DESCENTE VERS LE DESERT

C’est avec plaisir que nous retrouvons le Chili, et nous serons à nouveau comblés par ce pays. Depuis la douane argentine, la route grimpe jusqu’à plus de 5000 m, nous offrant de splendides vues sur des lagunes salées aux couleurs vives et des volcans enneigés. La route passe ensuite à quelques km de la frontière bolivienne que nous retrouverons dans quelques jours, pour ensuite plonger à pic vers l’oasis de San Pedro de Atacama (SPDA), dont nous ferons le camp de base pour la semaine à venir.

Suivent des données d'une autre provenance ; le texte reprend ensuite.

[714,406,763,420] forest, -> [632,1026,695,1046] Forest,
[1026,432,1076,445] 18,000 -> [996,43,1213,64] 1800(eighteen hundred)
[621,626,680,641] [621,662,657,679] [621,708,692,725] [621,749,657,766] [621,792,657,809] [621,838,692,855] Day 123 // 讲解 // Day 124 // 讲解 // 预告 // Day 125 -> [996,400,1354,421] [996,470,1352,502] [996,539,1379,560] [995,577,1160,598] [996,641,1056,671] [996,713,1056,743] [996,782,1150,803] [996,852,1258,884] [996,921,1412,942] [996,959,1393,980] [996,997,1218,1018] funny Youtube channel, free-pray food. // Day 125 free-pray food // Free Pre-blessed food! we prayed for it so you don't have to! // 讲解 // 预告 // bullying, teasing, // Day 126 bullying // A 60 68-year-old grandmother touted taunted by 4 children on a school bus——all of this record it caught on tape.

CHUQUIMATA, LE CRATERE DE CUIVRE

Notre semaine de visite commence par la mine de Chuquicamata, la plus grande mine de cuivre à ciel ouvert du monde, située près de la ville de Calama. Sécurité obligeant, notre 4x4 reste à Calama et c’est en bus que nous rejoignons le site perché à 2870 m d’altitude. Plus aucun mineur n’habite sur place à cause des risques de pollution et c’est pourquoi nous découvrons une cité déserte, qui abritait jadis des centaines de familles, des écoles, 2 théâtres, des jeux pour les enfants etc. Ce sont en tout 18000 personnes qui travaillent aujourd’hui pour extraire le précieux cuivre, 24h/24, dans un trou grand de 5 km de long sur 3 km de large et 1250 m de profondeur. La roche concassée est remontée du fond du gouffre par 90 camions aux dimensions surréalistes : 7 m de haut, 8 m de long, 7 m de large et dont les roues font 4 m de diamètre. Ils possèdent un réservoir de 4100 litres, pèsent 200 tonnes chacun, peuvent charger 330 tonnes et coûtent 5 millions de dollar l’unité.

VILLAGES TYPIQUES DU DESERT D’ATACAMA

En repartant de Calama, nous empruntons une route qui grimpe dans les hauteurs. Nous nous arrêterons d’abord au village de Chiu Chiu, rigolo rien que par son nom. Son attrait réside dans son église en adobe peinte, qui est la plus ancienne du pays (XVIe siècle). Nous passerons également regarder le travail de deux femmes qui passent des centaines de carottes dans une longue machine qui les nettoie. Un camion viendra chercher l'ensemble des sacs pour les vendre dans les villes avoisinantes.

Quelques kilomètres plus loin, s’arrêtons à la lagune Inca Coya, appelée « œil du désert ». Selon la légende, ce trou d’eau n’aurait pas de fond et communiquerait directement avec l’océan. Avides de vérité, nous lançons un poids de plomb grâce à notre canne à pêche et effectivement, le fil n’est pas assez long pour toucher le fond… Traversons ensuite Caspana, à la tranquillité presque mystérieuse.